§ Exercise requirements
Repeat each record below exactly, omitting whatever pictures appear in it.
-------- Data for processing --------
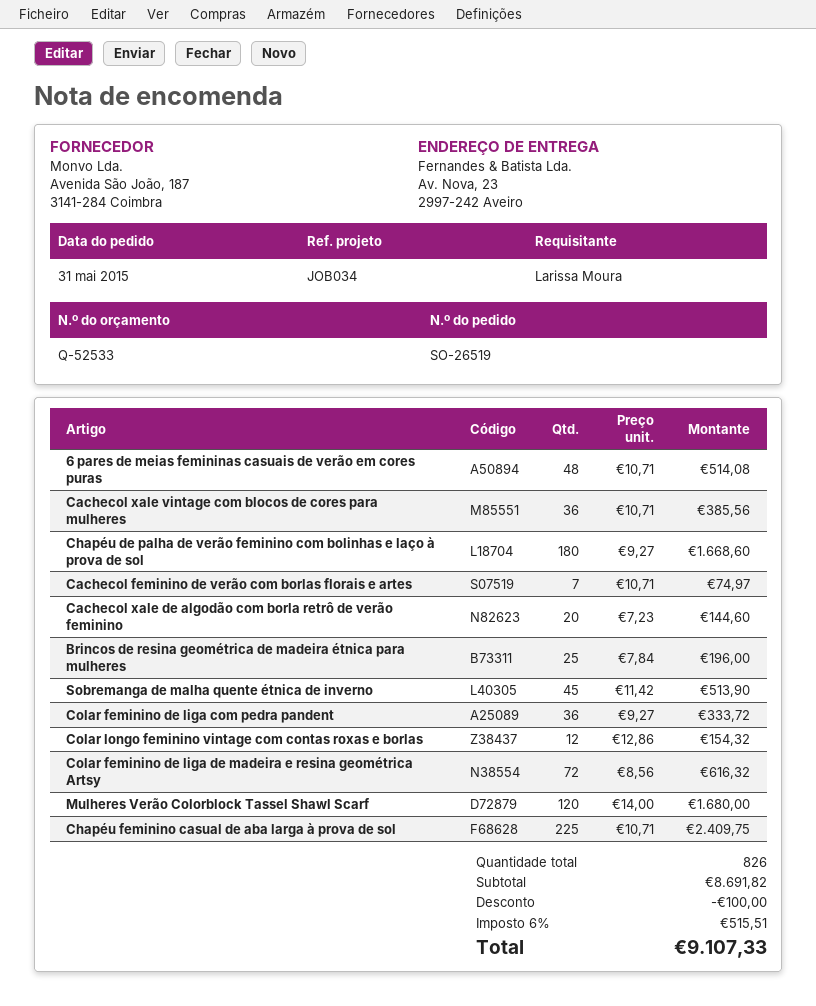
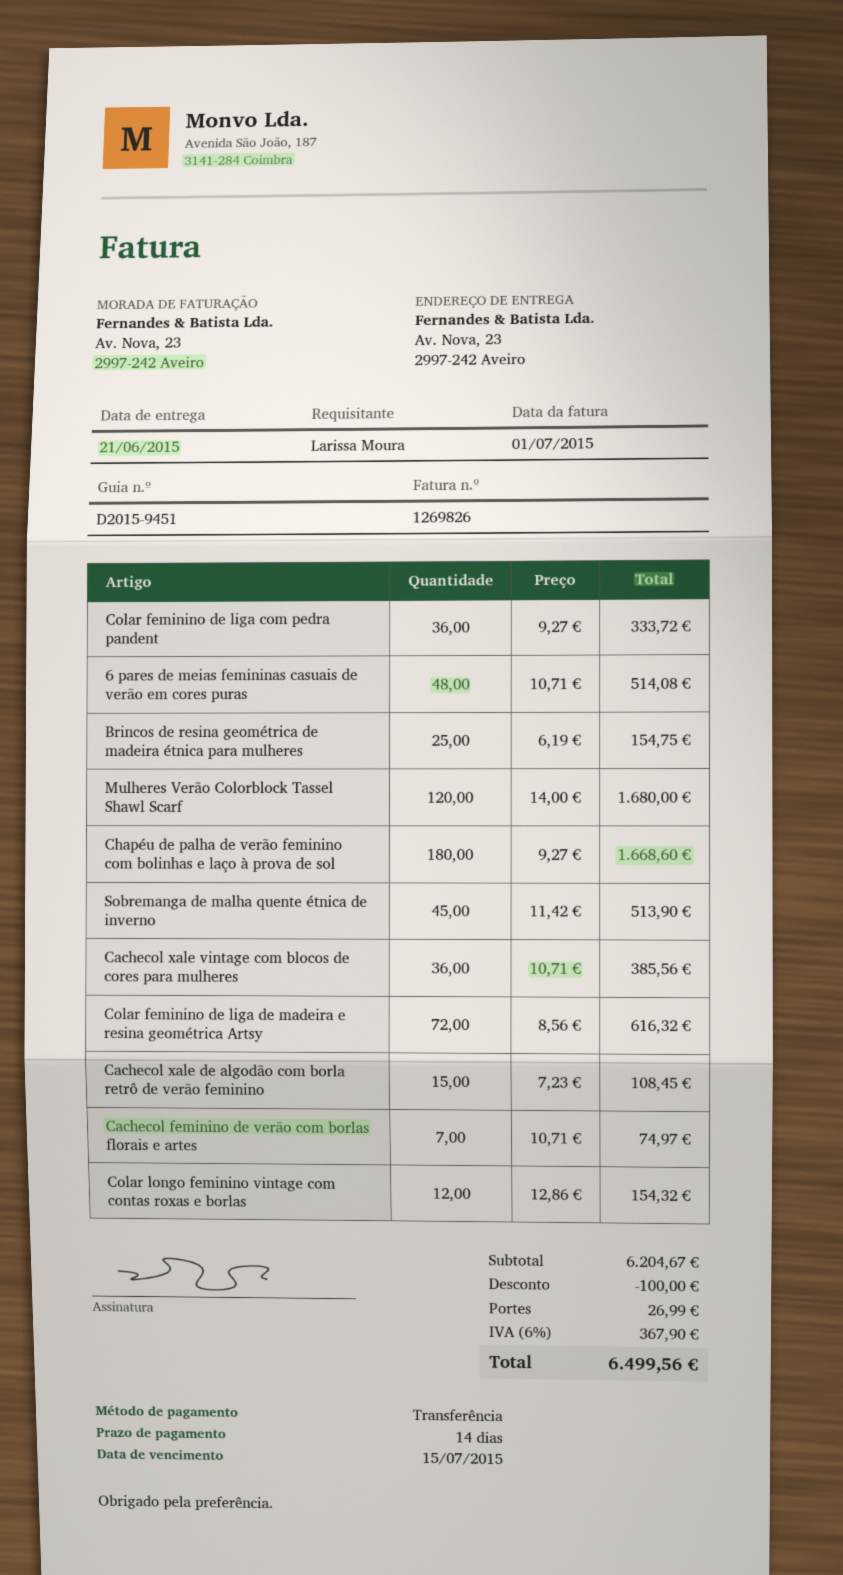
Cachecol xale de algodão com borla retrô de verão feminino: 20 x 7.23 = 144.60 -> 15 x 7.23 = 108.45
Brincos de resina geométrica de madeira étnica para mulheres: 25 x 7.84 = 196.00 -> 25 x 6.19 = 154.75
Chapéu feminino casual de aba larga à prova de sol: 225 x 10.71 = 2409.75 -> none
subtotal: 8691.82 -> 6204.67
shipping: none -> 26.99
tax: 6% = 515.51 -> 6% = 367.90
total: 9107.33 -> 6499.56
--------
§ Your response
Cachecol xale de algodão com borla retrô de verão feminino: 20 x 7.23 = 144.60 -> 15 x 7.23 = 108.45
Brincos de resina geométrica de madeira étnica para mulheres: 25 x 7.84 = 196.00 -> 25 x 6.19 = 154.75
Chapéu feminino casual de aba larga à prova de sol: 225 x 10.71 = 2409.75 -> none
subtotal: 8691.82 -> 6204.67
shipping: none -> 26.99
tax: 6% = 515.51 -> 6% = 367.90
total: 9107.33 -> 6499.56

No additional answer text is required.